Avec Adly Mansour, l'entretien a porté sur les relations bilatérales ainsi que sur la situation dans la région. Dans une déclaration à la presse, M. Hariri a indiqué que sa visite « vient souligner le rôle stratégique de ce pays, à l'ombre des grands changements qu'il a connus, et à l'ombre des développements qu'ont connus la région et le Liban ». « Ce sont des développements qui auront une incidence sur l'avenir pour des décennies », a-t-il ajouté, en se félicitant de ce que ses entretiens au Caire lui ont permis de déduire que « l'Égypte va bien ». « Les Arabes sont tous concernés par le succès de la volonté de modération en Égypte, et nous, le courant de la modération au Liban, sommes particulièrement concernés par ce succès », a encore affirmé M. Hariri, qui s'est dit « optimiste quant à l'avenir de l'Égypte et à sa stabilité ».

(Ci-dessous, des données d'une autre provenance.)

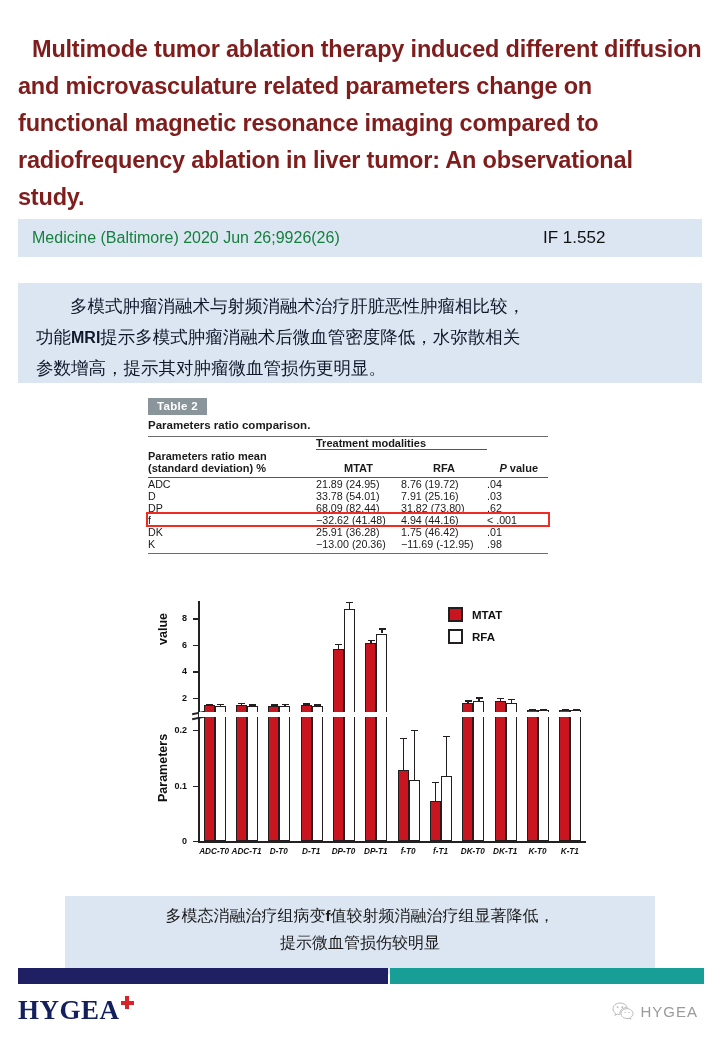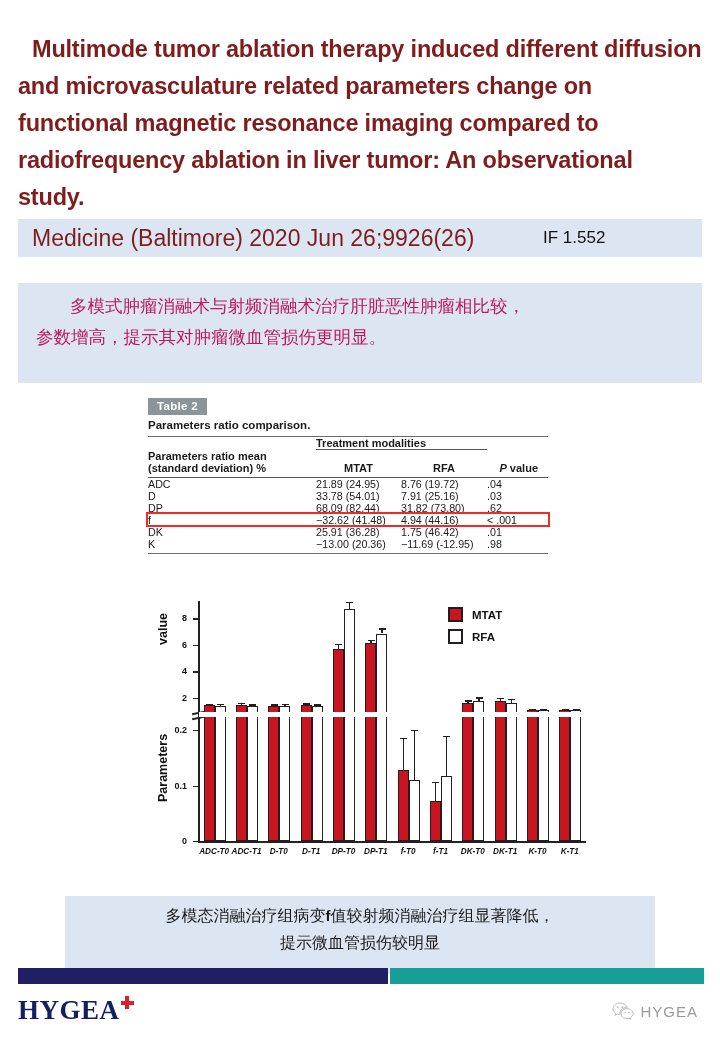--- a/index.html
+++ b/index.html
@@ -21,7 +21,7 @@
     position:absolute;left:18px;top:219px;width:684px;height:38px;
     background:#dce6f2;display:flex;align-items:center;
   }
-  .journal-cite{margin-left:14px;font-size:23px;color:#7f1d1d;}
+  .journal-cite{margin-left:14px;font-size:16px;color:#15803d;}
   .journal-if{position:absolute;left:525px;font-size:17px;color:#111;}
   
   .summary{

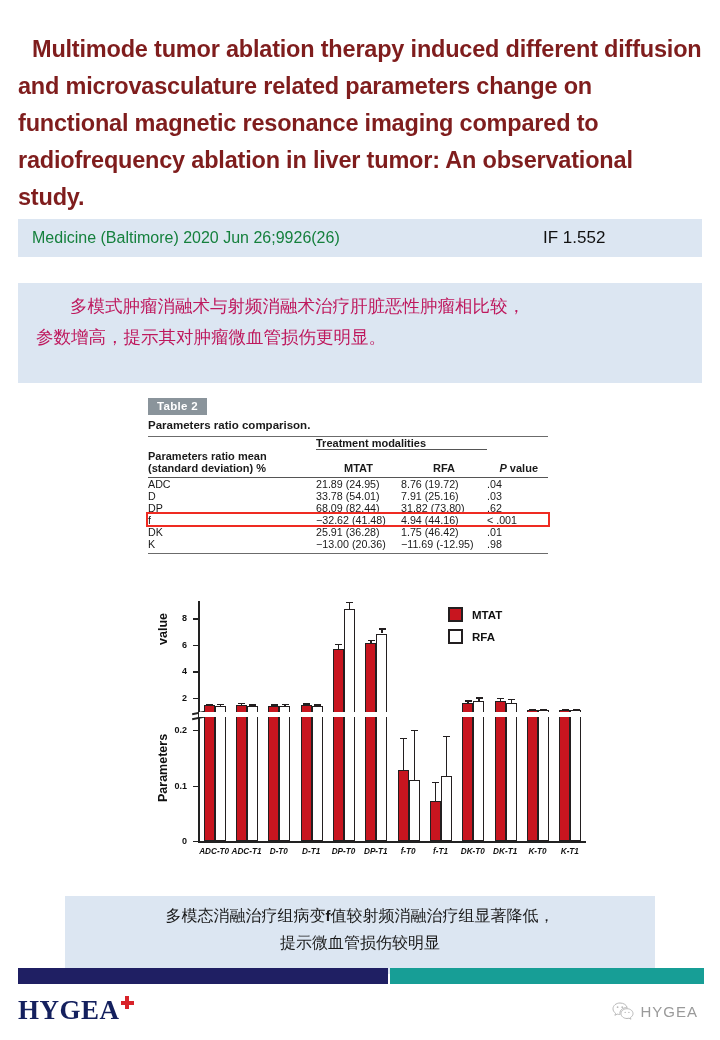--- a/index.html
+++ b/index.html
@@ -28,7 +28,7 @@
     position:absolute;left:18px;top:283px;width:684px;height:100px;
     background:#dce6f2;
     font-family:"DejaVu Serif", serif;
-    font-size:17.5px;color:#be185d;line-height:31px;
+    font-size:17.5px;color:#0f172a;line-height:31px;
     box-sizing:border-box;padding:8px 22px 0 18px;
   }
   .summary .p1{text-indent:34px;}

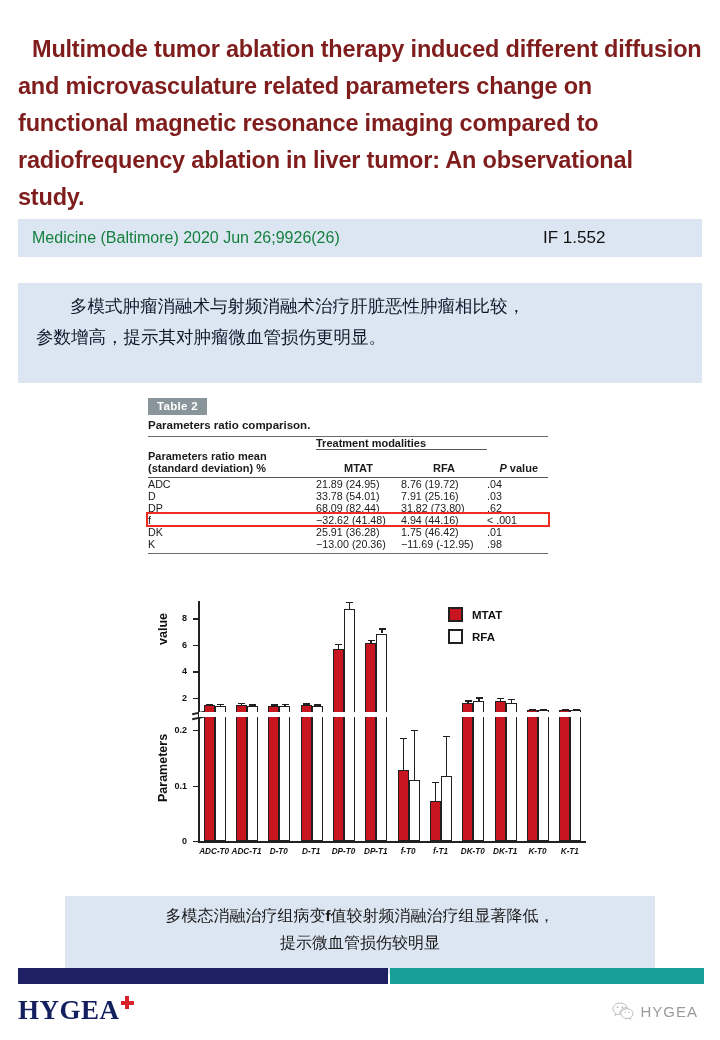--- a/index.html
+++ b/index.html
@@ -135,6 +135,7 @@
 
 <div class="summary">
   <div class="p1">多模式肿瘤消融术与射频消融术治疗肝脏恶性肿瘤相比较，</div>
+  <div><span>功能</span><span class="bold-lat">MRI</span><span>提示多模式肿瘤消融术后微血管密度降低，水弥散相关</span></div>
   <div>参数增高，提示其对肿瘤微血管损伤更明显。</div>
 </div>
 

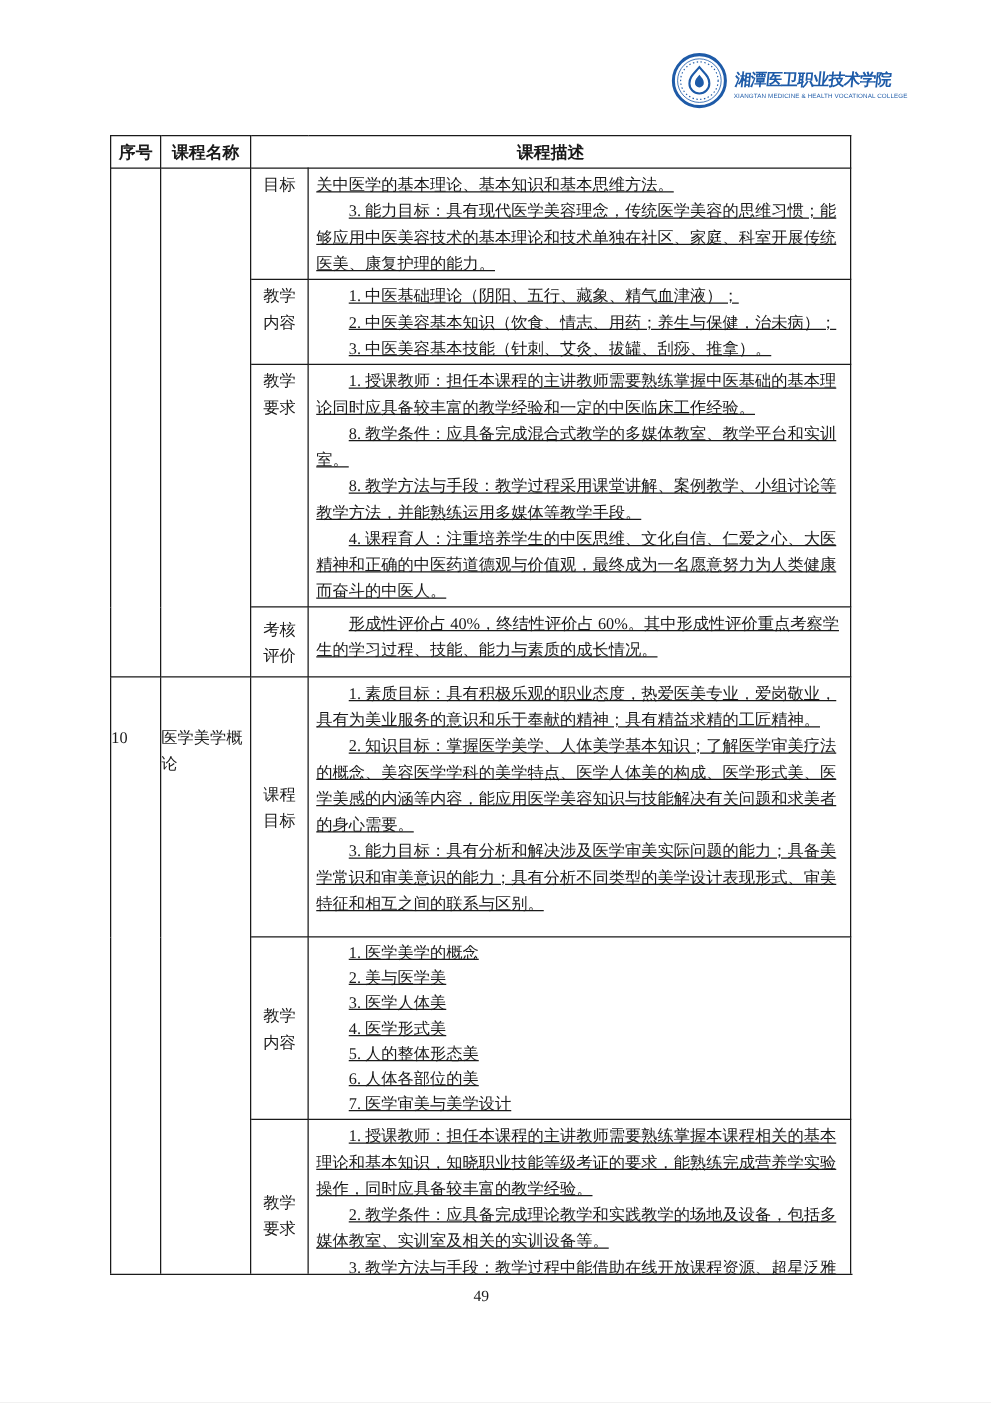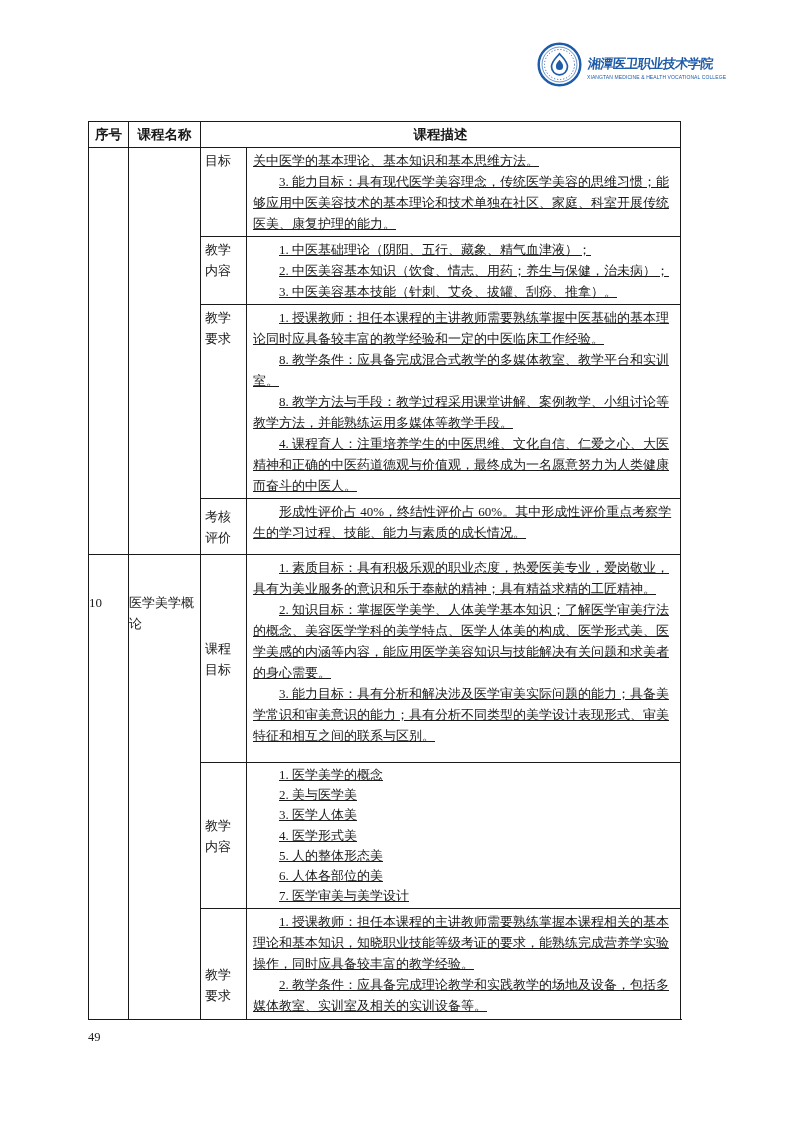--- a/index.html
+++ b/index.html
@@ -39,7 +39,7 @@
   table.course-table {
     border-collapse: collapse; table-layout: fixed;
     width: 592px;
-    font-size: 13px; line-height: 21px; margin-top: 13px;
+    font-size: 13px; line-height: 21px;
   }
   .course-table th, .course-table td {
     border: 1px solid #1a1a1a;

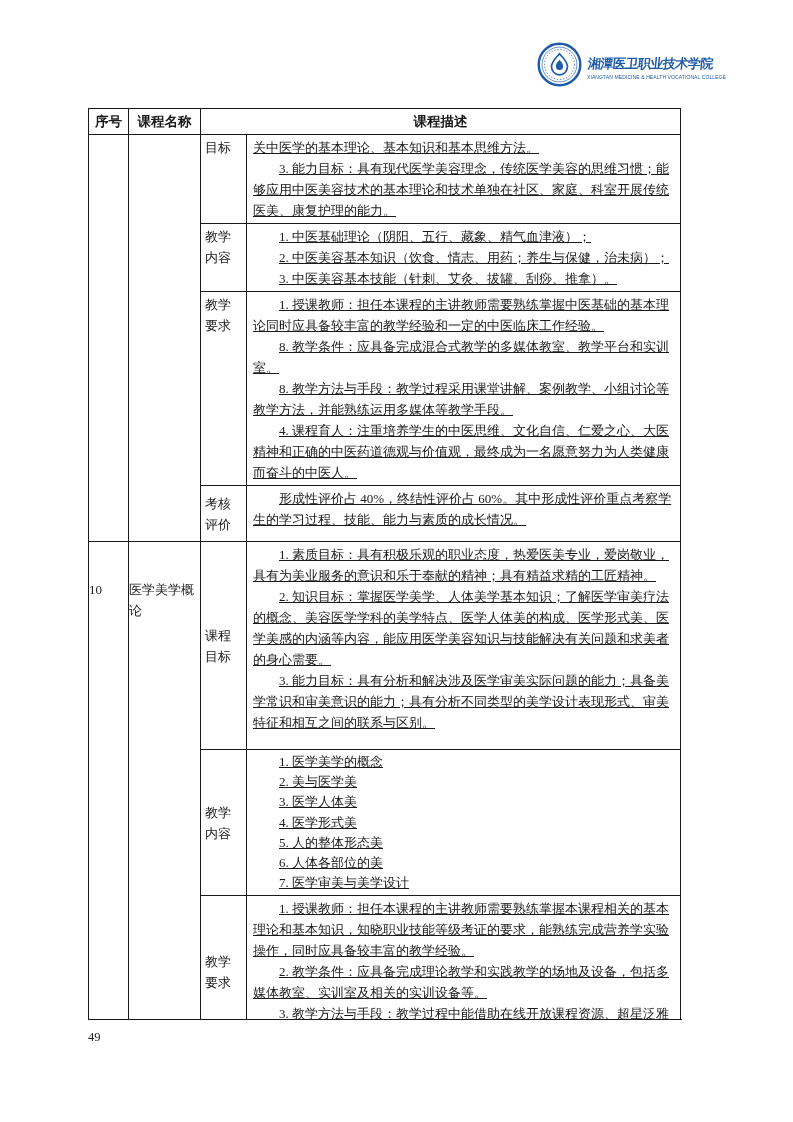--- a/index.html
+++ b/index.html
@@ -52,7 +52,7 @@
   }
   .c-idx, .c-name { text-align: left; }
   .c-idx.filled, .c-name.filled { padding-top: 37px; }
-  .c-label { padding: 2px 4px; }
+  .c-label { text-align: center; padding: 2px 4px; }
   .c-label.v-top { vertical-align: top; }
   .c-label.v-mid { vertical-align: middle; font-family: Liberation Serif, serif; }
   .c-content { padding: 2px 6px 2px 6px; text-decoration: underline; }

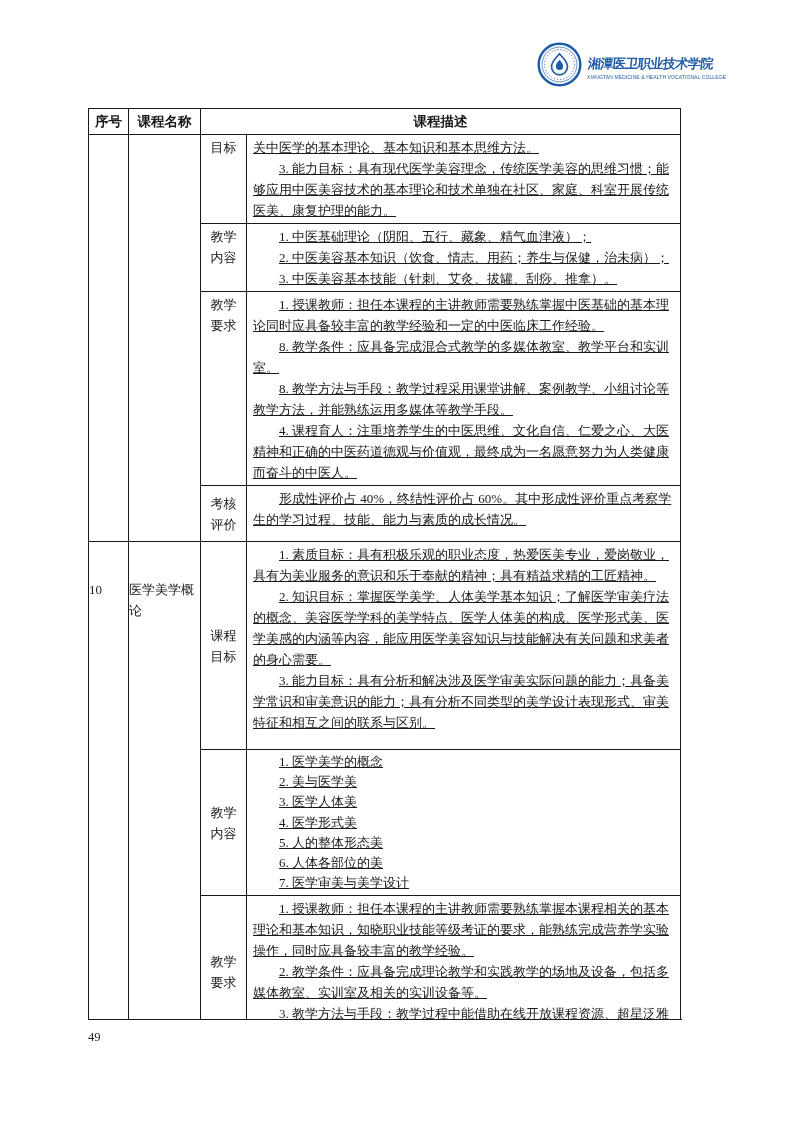--- a/index.html
+++ b/index.html
@@ -68,7 +68,7 @@
   
   .footer {
     position: absolute; left: 88px; top: 1030px; width: 594px;
-    text-align: left; font-size: 12.5px; color: #1a1a1a;
+    text-align: center; font-size: 12.5px; color: #1a1a1a;
   }
 </style>
 </head>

Concernant le Liban, il a mis l'accent sur le fait que c'est la modération qui va continuer à prévaloir, avant de stigmatiser de nouveau le double attentat-
suicide de Bir Hassan. « Tuer des innocents est un acte lâche et inacceptable tout comme l'est la présence du Hezbollah en Syrie puisqu'elle implique le Liban dans des axes dont il peut se passer. ».
Au sujet de sa visite au Vatican, aujourd'hui, M. Hariri a indiqué que les contacts avec Mgr Raï n'ont jamais été interrompus, mais qu'il souhaitait le rencontrer après la formation du gouvernement « pour discuter avec lui de la prochaine étape – qui sera certainement placée sous le signe de l'élection présidentielle – et voir ses orientations. Je me suis clairement exprimé contre une vacance à la tête de l'État. La présidentielle doit avoir lieu dans les délais et nous ferons tout pour qu'elle se déroule à temps », a-t-il insisté.